In theory, 11am. btw.....I think he ordered more 'baby' Harlequin Tusks


----------



## Bayinaung (Feb 24, 2012)

to be safe, I'm going there afternoon. it's too expensive driving back and forth with these gas prices LOLOL.


----------



## Taipan (Feb 12, 2012)

F.Y.I. - Confirmation. 11am


----------



## rickcasa (Dec 7, 2011)

Taipan said:


> In theory, 11am. btw.....I think he ordered more 'baby' Harlequin Tusks


Ooo..nice..


----------



## thmh (Mar 17, 2011)

Omg Omg i want!
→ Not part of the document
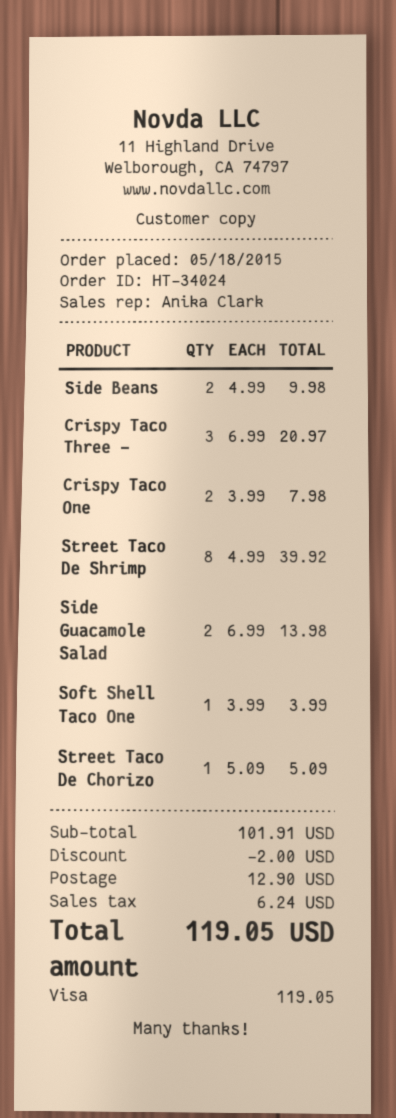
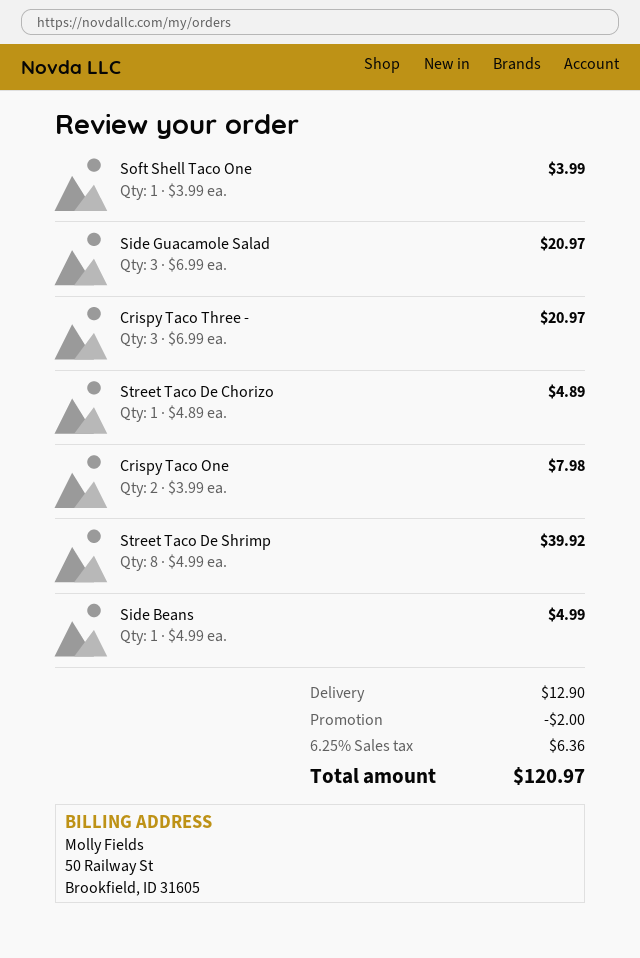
Side Beans: 2 x 4.99 = 9.98 -> 1 x 4.99 = 4.99
Side Guacamole Salad: 2 x 6.99 = 13.98 -> 3 x 6.99 = 20.97
Street Taco De Chorizo: 1 x 5.09 = 5.09 -> 1 x 4.89 = 4.89
tax: 6.24 -> 6.36
total: 119.05 -> 120.97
A baby harlequin tusk 

~Tony


----------



## Taipan (Feb 12, 2012)

*Worthy Notes.....*

F.Y.I. - Fish looked nice....but these caught my eye. Enjoy.


----------



## Taipan (Feb 12, 2012)

*How Cool is This?.....*

Enjoy.  ......


----------



## uniboob (Dec 29, 2012)

Nice stuff Ryan. Still lots left. Thanks again.


----------



## Bayinaung (Feb 24, 2012)

Taipan said:


> F.Y.I. - Fish looked nice....but these caught my eye. Enjoy.
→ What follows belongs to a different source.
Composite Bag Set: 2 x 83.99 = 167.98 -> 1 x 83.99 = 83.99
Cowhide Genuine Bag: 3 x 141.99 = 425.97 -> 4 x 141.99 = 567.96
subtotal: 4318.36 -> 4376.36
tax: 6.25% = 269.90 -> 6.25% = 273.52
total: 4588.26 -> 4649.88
Dude, I got there a bit late coz I have my usual saturday lunches... damn... all the best ones were picked CLEAN. did buy 3 shrooms, best of the rest . the ugly cute fish - what is that called? I saw it.. was tempted to buy but... didn't know much about it.


----------



## Bayinaung (Feb 24, 2012)

ok that sounded like I was disappointed. NOT! the shrooms I got look pretty AWESOMEEEE. and amazing price too! 
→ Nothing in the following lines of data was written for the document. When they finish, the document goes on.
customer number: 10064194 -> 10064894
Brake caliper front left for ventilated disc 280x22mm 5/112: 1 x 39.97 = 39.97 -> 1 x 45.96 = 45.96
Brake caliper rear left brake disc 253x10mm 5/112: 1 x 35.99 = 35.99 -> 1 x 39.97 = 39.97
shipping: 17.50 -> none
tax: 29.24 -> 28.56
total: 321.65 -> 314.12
I thought the fishes look REALLY good. my new tank's not ready yet so I couldn't ... well shouldn't buy any but I looked longgggggggg and hardddddd. the frog fish was cute... some of the better looking butterflies I've seen recently, and pretty nice wrasses.... a couple of HUGE clowns, excellent color and huge chromis... worth the trip man!


----------



## Bar0n (Nov 26, 2012)

Taipan said:


> Enjoy.  ......


is that a fish...?


----------



## Bayinaung (Feb 24, 2012)

YEAH! a frog fish. it moves on its feet! it was moving around using its urrr fins so freakin cute! like a bulldog puppy! but read up on it first before getting it. it looks way better in person.


----------



## Taipan (Feb 12, 2012)

*Anglerfish Family......*



Bar0n said:


> is that a fish...?


I refer you to this video  Enjoy.....


----------



## Bar0n (Nov 26, 2012)

wow that a crazy creature to have! it'll probably eat all my fish in no time!
thx for sharing!


----------



## Bayinaung (Feb 24, 2012)

LOLOL nice vid taipan. if it's the tiniest in a big tank of big fishes I don't think you got anything to worry about. I think the one we saw was a juvenile, about 2-3"and likely no gonads attached to it yet. not sure how big it will grow in a tank..... it's so freakin cute tho..... I think it's reef safe (except anemones?) so might be perfect for a nano reef as the only fish there. I see a frogfish nano in my future.


----------



## fesso clown (Nov 15, 2011)

Bar0n said:


> wow that a crazy creature to have! it'll probably eat all my fish in no time!
> thx for sharing!


INdeed it would. Best kept alone and probably not in a nano unless you've got a big sump for water volume and a good skimmer. They produce allot of waste.


----------



## gDub (Apr 24, 2013)

My (upside down) haul from Saturday, settling nicely in my tank. Such a pleasure to finally meet Red in the flesh. Sorry for the awkward introduction. 

Thanks again, Ryan!


----------



## Taipan (Feb 12, 2012)

gDub said:


> My haul from Saturday, settling nicely in my tank. Such a pleasure to finally meet Red in the flesh. Sorry for the awkward introduction.
> 
> Thanks again, Ryan!


Sweet. Nice to meet you as well. Ah...Uhm....".....meet Red in the flesh.....awkward introduction." - doesn't sound quite right/good. D'oh!  lol


----------



## Bayinaung (Feb 24, 2012)

gDub said:


> My (upside down) haul from Saturday, settling nicely in my tank. Such a pleasure to finally meet Red in the flesh. Sorry for the awkward introduction.
> 
> Thanks again, Ryan!


those are nice shrooms. when I got there ryan was holding like 10 pretty cool shrooms for someone... so many colours. will have to get a jump on that next time.


----------